Saturday 25 January 2020

Terimakasih Bu Saroh



Belajar Dari Bu Saroh

Beristirahatlah dengan tenang di keabadian, Bu

Bu Saroh guru ngaji dari saya kecil sampai SMA. Beliau yang mengajari ngaji Alquran di TPQ Daarul Quran secara presisi. Makhorijul sangat ditekan, begitu pula tajwid dan tartil. Artikulasi yang ditujukan  huruf sangat jelas mana yang harus mecucu, monyong, pipi melendung dsb. Rambu-rambu dalam membaca Alquran sangat diperhatikan, seperti waqaf. Kadang kita sendiri sering mencuri napas ditengah ngaji. Diajarinya mengulang kata tanpa mengurangi maknanya dan diajari pula dimana harus berhenti dimana harus washol. Sering sekali mengingatkan saat melafal Allah dengan lam jalalah secara tafhim (tebal).

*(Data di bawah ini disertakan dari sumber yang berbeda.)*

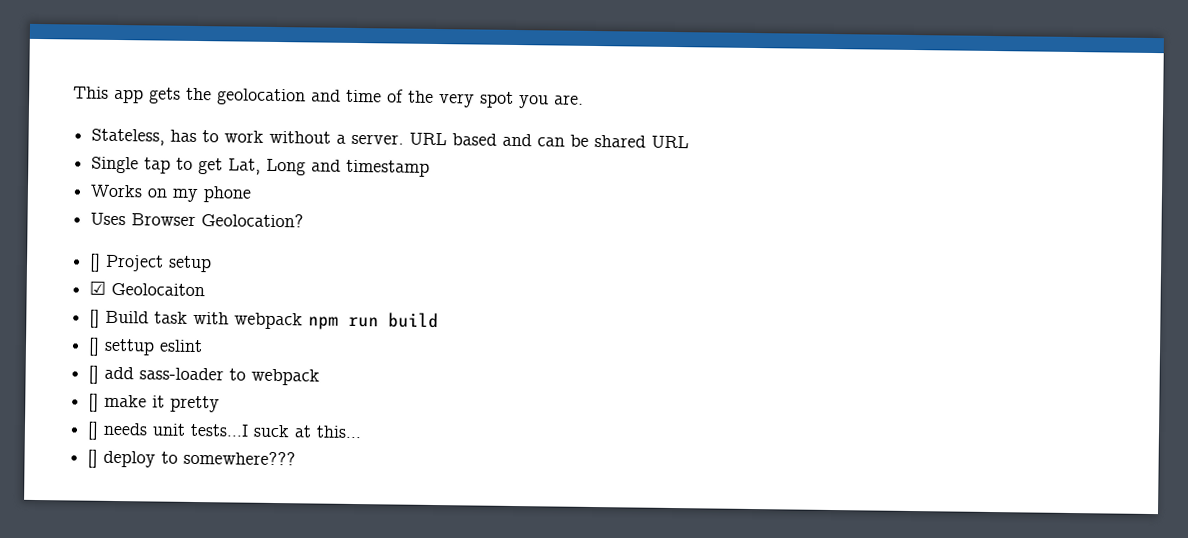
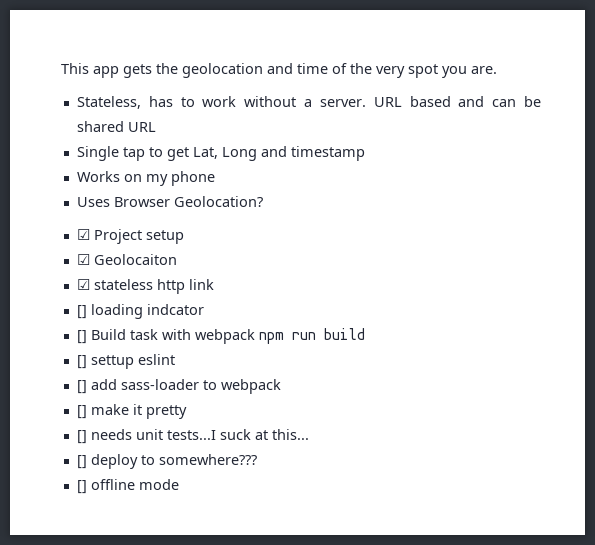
[89,253,102,272] [] -> [76,229,90,240] ☑
(206, 289) none -> [76,279,214,294] [76,304,204,319] // ☑ stateless http link // [] loading indcator
(297, 458) none -> [76,479,179,494] // [] offline mode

Usai adzan dhuhur tiba, para santri berdatangan dan duduk diatas lantai. Sebelum mengaji, para santri secara serempak membaca surat pendek juz 30 dari surat Alfatihah hingga Adduha. Selanjutnya ngaji satu-satu. Diajarinya syair syair dan sholawat. Telinga beliau sangat tajam saat mendengar salah satu santrinya ada yang kurang, meski sedang aktifitas lain. Dengan tegas meminta diulang dan diperbaiki usai beliau memberi contoh.

Letaknya di desa Dukuh kweni RT 01  Adisana Bumiayu Brebes. Santri yang berdatangan dari tetangga desa seperti Baruamba dan Adisana. Bisa dipastikan muridnya sangat banyak dan dari generasi ke generasi. Dari kakak saya no 2 sampai adik bungsu yang ke-9 mengaji di TPQ Daarul Quran.

Selain mengaji, beliau juga yang mengajarkan berbahasa jawa halus. Meski terlahir darah ngapak,  namun unggah ungguh bebasan masih dipakai. Segan jika berbicara dengan ibu dengan bahasa ngapak, meski terseok seok menyusun kata menggunakan bahasa kromo halus. Bukan tidak jarang lagi, saat saya ingin berbicara dengan beliau bertanya dulu dengan teman bahasa halus 'x' itu apa. paling mutakhir keluar kata "duko" saat ditanya beliau, yang artinya tidak tahu.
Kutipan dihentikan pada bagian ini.